• **Problem**: Among the lines below, the one containing "font-weight: none ->" opens the range and the one containing "text: 2 -> 3" closes it. Print that range exactly, without the pictures.

• **Data supplied**:
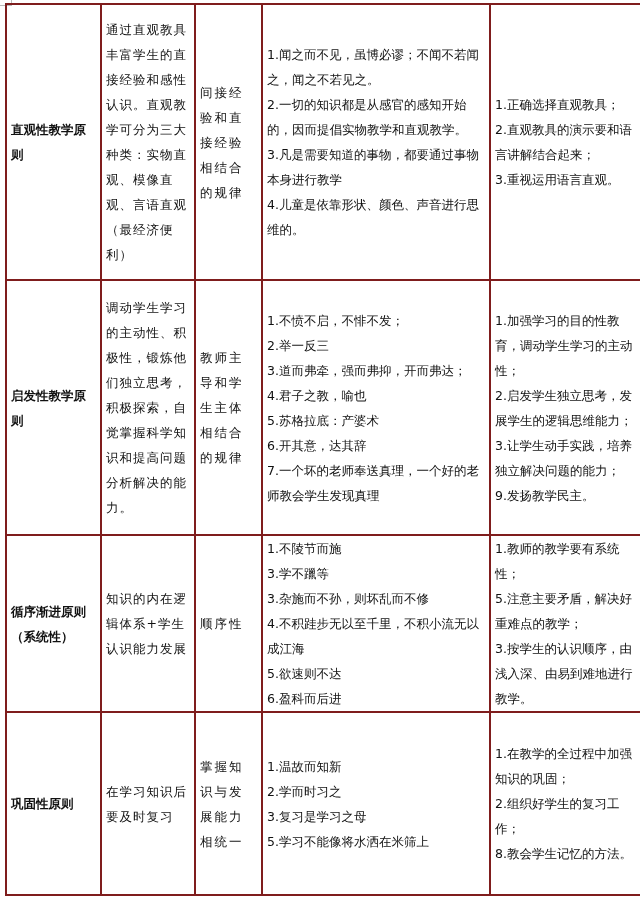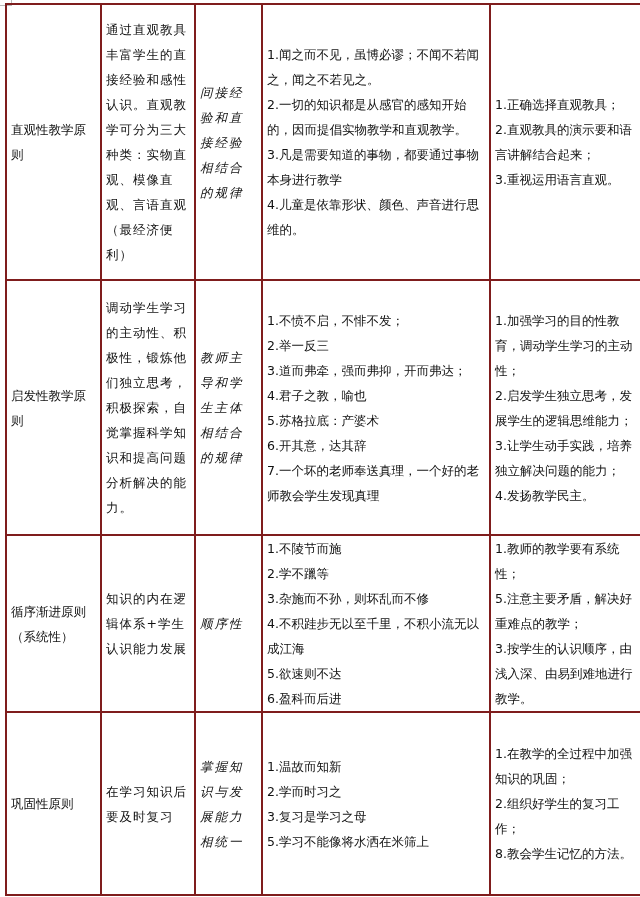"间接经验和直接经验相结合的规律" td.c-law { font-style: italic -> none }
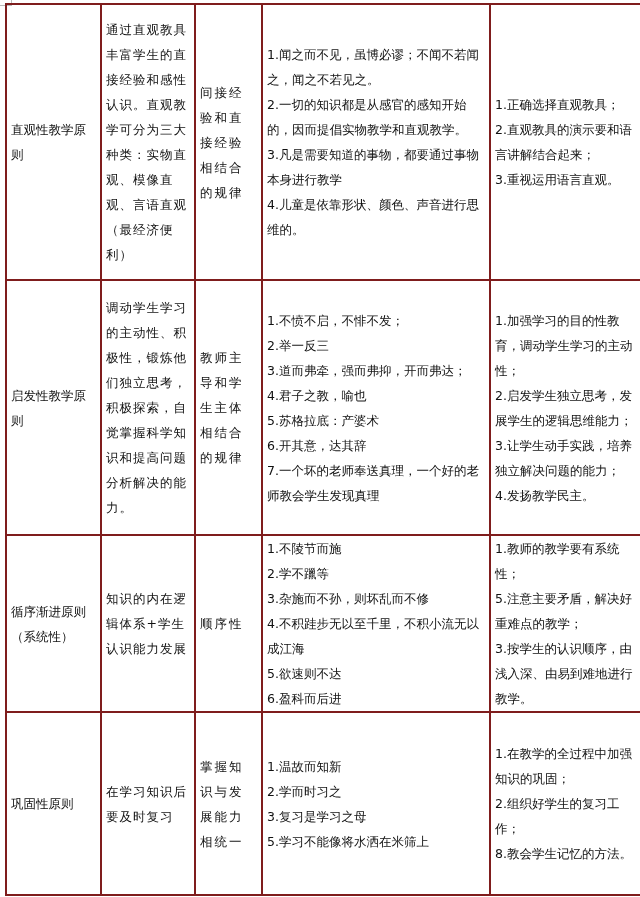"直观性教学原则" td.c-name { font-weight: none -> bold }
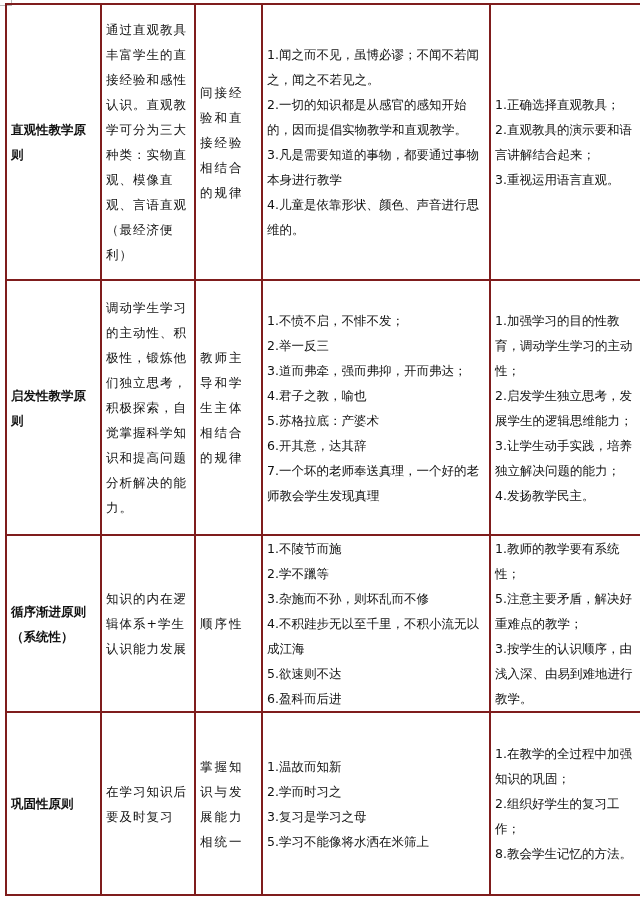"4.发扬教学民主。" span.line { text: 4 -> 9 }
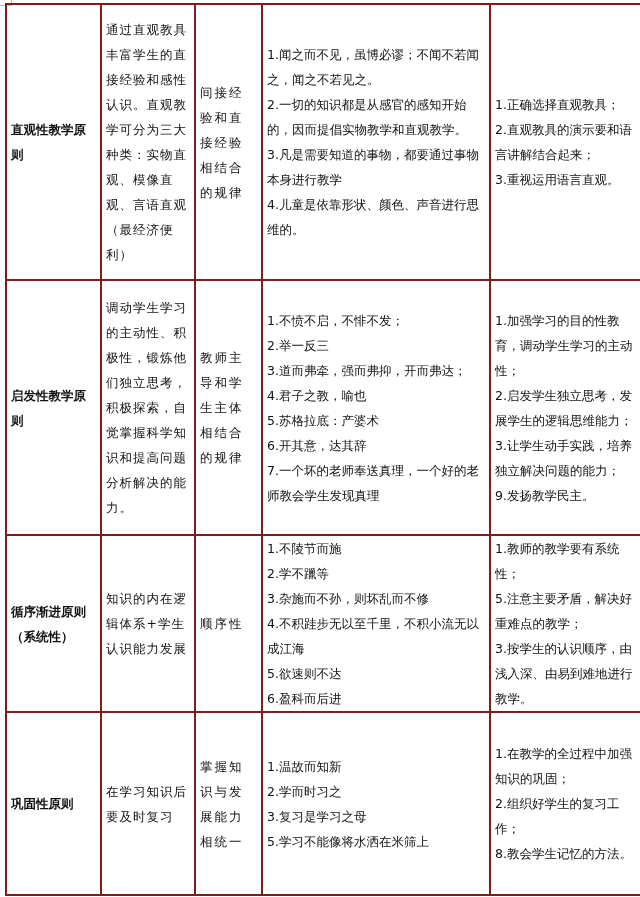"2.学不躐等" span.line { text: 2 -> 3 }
==
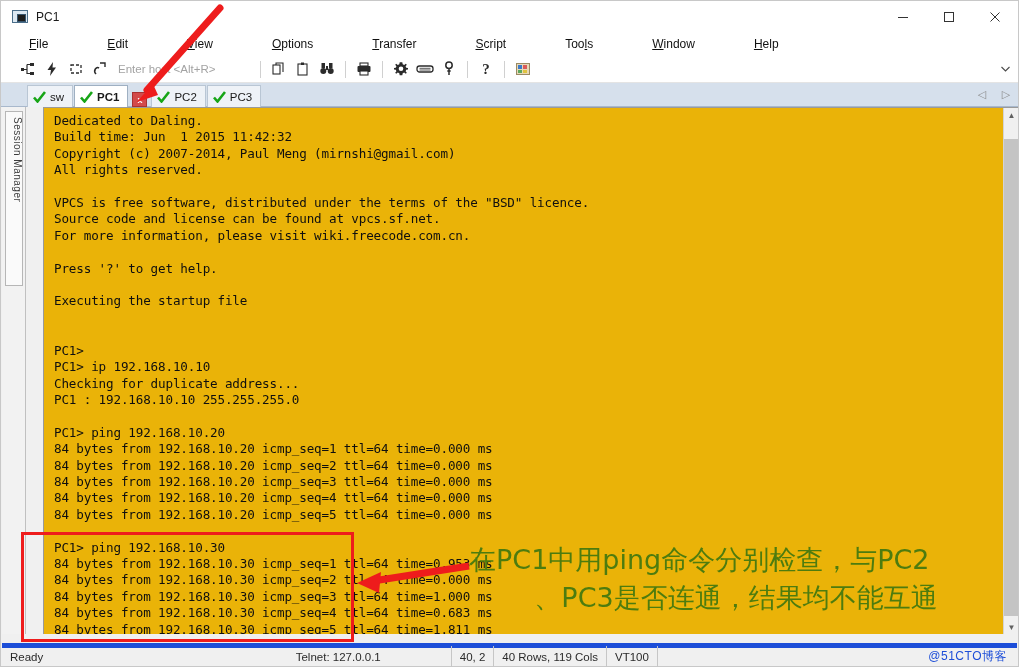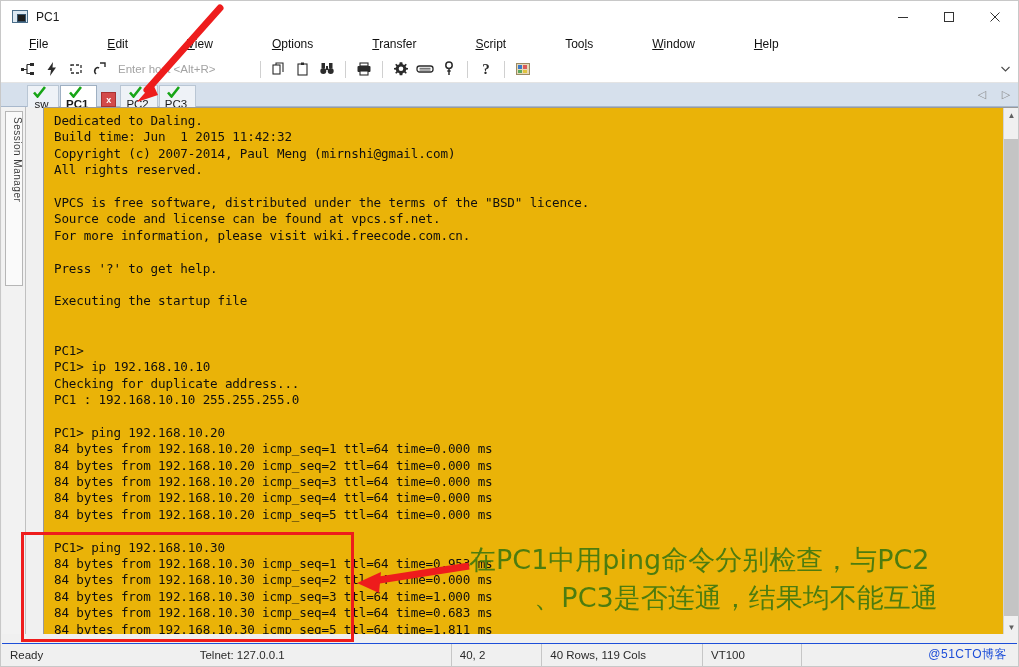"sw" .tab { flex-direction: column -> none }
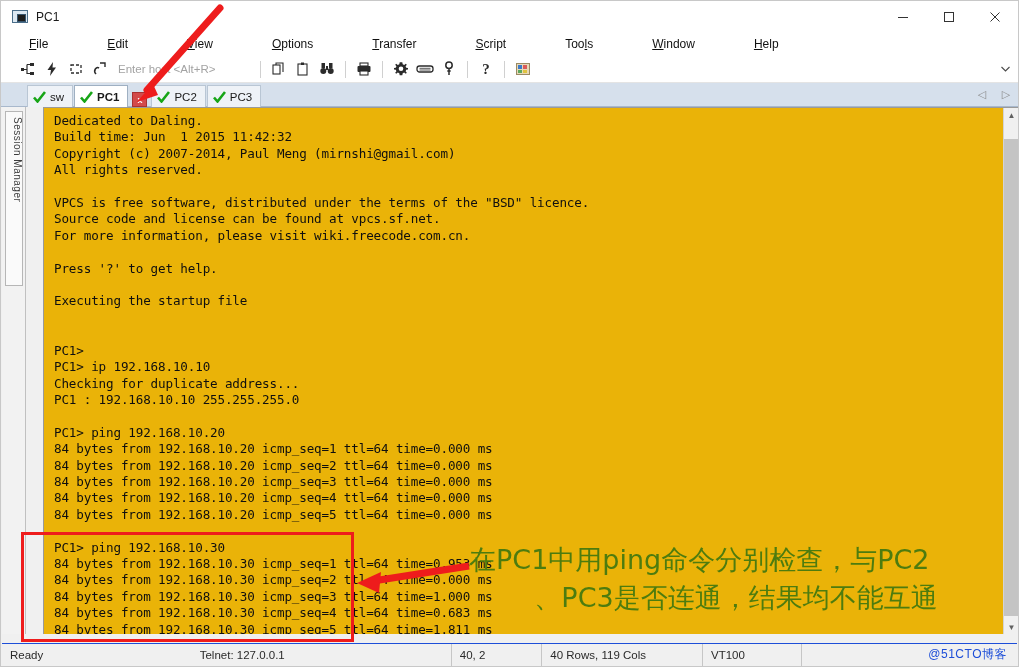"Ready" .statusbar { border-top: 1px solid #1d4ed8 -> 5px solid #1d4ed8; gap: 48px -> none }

• **Completed task**:
"直观性教学原则" td.c-name { font-weight: none -> bold }
"4.发扬教学民主。" span.line { text: 4 -> 9 }
"2.学不躐等" span.line { text: 2 -> 3 }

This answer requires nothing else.